**EXERCISE DIRECTIONS:** Which lines of the data below include the string "Long"? Return each of them.

◆ ◆ ◆ ◆

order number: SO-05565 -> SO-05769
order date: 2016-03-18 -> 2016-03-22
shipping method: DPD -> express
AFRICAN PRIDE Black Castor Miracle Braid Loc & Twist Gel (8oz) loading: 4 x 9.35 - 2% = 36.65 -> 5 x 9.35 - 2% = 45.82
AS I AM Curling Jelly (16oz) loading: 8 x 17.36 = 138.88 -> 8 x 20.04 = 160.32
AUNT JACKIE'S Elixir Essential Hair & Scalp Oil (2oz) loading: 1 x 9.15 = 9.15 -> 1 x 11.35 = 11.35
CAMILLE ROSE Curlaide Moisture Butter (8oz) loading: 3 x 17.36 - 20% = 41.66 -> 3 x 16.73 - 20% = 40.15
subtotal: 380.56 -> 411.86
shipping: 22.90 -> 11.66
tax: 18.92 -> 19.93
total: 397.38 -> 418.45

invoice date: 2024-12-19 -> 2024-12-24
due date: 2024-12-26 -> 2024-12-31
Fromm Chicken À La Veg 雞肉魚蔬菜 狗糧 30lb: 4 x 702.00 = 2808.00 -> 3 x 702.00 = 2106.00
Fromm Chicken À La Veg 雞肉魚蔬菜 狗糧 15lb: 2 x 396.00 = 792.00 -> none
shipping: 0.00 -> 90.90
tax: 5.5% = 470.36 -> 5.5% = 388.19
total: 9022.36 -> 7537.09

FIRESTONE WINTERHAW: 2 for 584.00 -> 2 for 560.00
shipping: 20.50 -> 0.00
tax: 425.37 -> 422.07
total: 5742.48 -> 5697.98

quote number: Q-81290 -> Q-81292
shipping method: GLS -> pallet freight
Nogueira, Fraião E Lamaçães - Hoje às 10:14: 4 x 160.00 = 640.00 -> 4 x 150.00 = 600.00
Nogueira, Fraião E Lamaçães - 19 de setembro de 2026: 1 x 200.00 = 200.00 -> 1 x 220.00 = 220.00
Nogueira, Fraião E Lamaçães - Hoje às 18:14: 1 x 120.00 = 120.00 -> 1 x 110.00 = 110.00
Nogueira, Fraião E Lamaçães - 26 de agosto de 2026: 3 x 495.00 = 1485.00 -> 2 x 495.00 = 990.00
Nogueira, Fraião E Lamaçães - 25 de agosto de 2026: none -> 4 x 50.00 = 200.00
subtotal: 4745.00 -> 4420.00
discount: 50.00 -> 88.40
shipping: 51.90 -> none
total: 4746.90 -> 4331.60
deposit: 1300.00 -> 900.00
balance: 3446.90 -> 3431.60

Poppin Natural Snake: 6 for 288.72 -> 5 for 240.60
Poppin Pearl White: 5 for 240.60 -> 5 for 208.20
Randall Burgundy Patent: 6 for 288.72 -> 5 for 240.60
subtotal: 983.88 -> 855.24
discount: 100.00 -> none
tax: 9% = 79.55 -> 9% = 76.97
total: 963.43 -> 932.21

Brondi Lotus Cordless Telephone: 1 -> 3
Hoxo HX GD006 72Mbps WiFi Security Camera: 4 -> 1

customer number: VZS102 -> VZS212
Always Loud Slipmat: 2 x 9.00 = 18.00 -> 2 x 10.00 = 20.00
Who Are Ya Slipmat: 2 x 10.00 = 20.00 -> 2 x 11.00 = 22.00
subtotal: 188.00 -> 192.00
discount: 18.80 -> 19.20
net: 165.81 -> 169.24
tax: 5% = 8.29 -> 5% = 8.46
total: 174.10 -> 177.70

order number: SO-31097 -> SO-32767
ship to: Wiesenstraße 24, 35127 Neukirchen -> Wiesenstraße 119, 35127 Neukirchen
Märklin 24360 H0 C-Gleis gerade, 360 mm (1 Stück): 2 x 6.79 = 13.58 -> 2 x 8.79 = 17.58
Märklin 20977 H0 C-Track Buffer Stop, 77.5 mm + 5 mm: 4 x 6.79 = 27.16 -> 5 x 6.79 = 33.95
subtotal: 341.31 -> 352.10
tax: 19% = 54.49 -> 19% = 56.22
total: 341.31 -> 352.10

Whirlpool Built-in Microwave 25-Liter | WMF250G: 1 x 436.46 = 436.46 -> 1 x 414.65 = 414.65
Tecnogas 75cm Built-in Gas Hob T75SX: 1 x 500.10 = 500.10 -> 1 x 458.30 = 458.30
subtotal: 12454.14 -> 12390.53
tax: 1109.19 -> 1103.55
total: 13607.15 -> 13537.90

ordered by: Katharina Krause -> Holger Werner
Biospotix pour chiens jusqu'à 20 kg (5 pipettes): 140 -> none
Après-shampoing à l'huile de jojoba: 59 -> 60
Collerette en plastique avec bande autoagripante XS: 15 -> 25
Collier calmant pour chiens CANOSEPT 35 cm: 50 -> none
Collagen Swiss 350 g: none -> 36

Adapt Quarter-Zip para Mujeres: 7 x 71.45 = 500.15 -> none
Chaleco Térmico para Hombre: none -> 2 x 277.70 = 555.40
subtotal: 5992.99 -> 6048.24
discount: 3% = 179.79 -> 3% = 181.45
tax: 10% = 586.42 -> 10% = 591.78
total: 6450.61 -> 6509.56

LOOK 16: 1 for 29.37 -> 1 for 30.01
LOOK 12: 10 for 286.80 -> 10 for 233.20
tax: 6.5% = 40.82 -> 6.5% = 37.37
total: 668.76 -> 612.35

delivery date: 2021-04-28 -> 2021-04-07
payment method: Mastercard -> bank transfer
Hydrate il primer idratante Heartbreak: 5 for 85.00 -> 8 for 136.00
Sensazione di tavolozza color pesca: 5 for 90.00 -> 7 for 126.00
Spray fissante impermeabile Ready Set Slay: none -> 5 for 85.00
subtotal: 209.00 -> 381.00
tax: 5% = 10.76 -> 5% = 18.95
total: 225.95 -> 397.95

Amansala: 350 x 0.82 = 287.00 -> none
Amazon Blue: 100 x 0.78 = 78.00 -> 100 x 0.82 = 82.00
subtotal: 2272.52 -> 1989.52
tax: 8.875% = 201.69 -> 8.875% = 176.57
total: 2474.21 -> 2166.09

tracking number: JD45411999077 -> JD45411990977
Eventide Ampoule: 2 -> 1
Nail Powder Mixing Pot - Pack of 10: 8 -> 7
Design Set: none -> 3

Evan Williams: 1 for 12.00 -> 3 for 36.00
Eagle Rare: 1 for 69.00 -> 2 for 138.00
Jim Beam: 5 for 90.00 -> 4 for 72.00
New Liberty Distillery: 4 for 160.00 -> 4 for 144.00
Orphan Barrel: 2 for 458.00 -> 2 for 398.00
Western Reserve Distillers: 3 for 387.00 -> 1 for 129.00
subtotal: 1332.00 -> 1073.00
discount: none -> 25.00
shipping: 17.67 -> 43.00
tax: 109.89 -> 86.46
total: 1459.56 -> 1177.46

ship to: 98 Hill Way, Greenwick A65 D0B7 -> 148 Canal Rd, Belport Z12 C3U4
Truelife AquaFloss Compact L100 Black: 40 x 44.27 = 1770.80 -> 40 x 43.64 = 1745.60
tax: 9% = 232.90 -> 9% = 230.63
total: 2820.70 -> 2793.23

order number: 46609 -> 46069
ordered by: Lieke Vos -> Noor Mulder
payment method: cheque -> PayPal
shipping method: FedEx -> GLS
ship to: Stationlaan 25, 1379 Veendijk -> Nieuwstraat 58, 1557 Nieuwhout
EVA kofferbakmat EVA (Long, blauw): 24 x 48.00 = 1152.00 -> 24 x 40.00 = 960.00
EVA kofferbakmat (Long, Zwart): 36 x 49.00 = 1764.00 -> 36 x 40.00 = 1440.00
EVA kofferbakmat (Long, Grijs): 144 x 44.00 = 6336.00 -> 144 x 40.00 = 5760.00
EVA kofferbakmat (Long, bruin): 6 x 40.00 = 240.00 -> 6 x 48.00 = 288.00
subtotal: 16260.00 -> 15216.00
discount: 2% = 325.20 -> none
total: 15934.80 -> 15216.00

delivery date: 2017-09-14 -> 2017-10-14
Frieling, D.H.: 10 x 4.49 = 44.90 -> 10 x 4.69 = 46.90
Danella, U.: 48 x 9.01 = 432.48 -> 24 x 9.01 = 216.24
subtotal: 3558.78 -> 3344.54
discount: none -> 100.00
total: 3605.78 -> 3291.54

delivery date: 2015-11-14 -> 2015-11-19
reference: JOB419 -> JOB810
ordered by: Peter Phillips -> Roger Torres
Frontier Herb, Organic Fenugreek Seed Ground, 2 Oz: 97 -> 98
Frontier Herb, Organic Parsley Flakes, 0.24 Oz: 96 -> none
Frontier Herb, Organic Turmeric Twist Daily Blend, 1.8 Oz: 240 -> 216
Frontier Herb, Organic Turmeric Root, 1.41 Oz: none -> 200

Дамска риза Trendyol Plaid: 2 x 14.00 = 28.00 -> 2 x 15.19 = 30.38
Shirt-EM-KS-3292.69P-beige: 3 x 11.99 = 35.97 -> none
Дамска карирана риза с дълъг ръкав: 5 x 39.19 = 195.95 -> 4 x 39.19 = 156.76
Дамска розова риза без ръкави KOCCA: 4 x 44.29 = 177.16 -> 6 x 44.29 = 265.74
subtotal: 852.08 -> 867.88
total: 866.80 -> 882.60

◆ ◆ ◆ ◆

**RESPONSE:**
EVA kofferbakmat EVA (Long, blauw): 24 x 48.00 = 1152.00 -> 24 x 40.00 = 960.00
EVA kofferbakmat (Long, Zwart): 36 x 49.00 = 1764.00 -> 36 x 40.00 = 1440.00
EVA kofferbakmat (Long, Grijs): 144 x 44.00 = 6336.00 -> 144 x 40.00 = 5760.00
EVA kofferbakmat (Long, bruin): 6 x 40.00 = 240.00 -> 6 x 48.00 = 288.00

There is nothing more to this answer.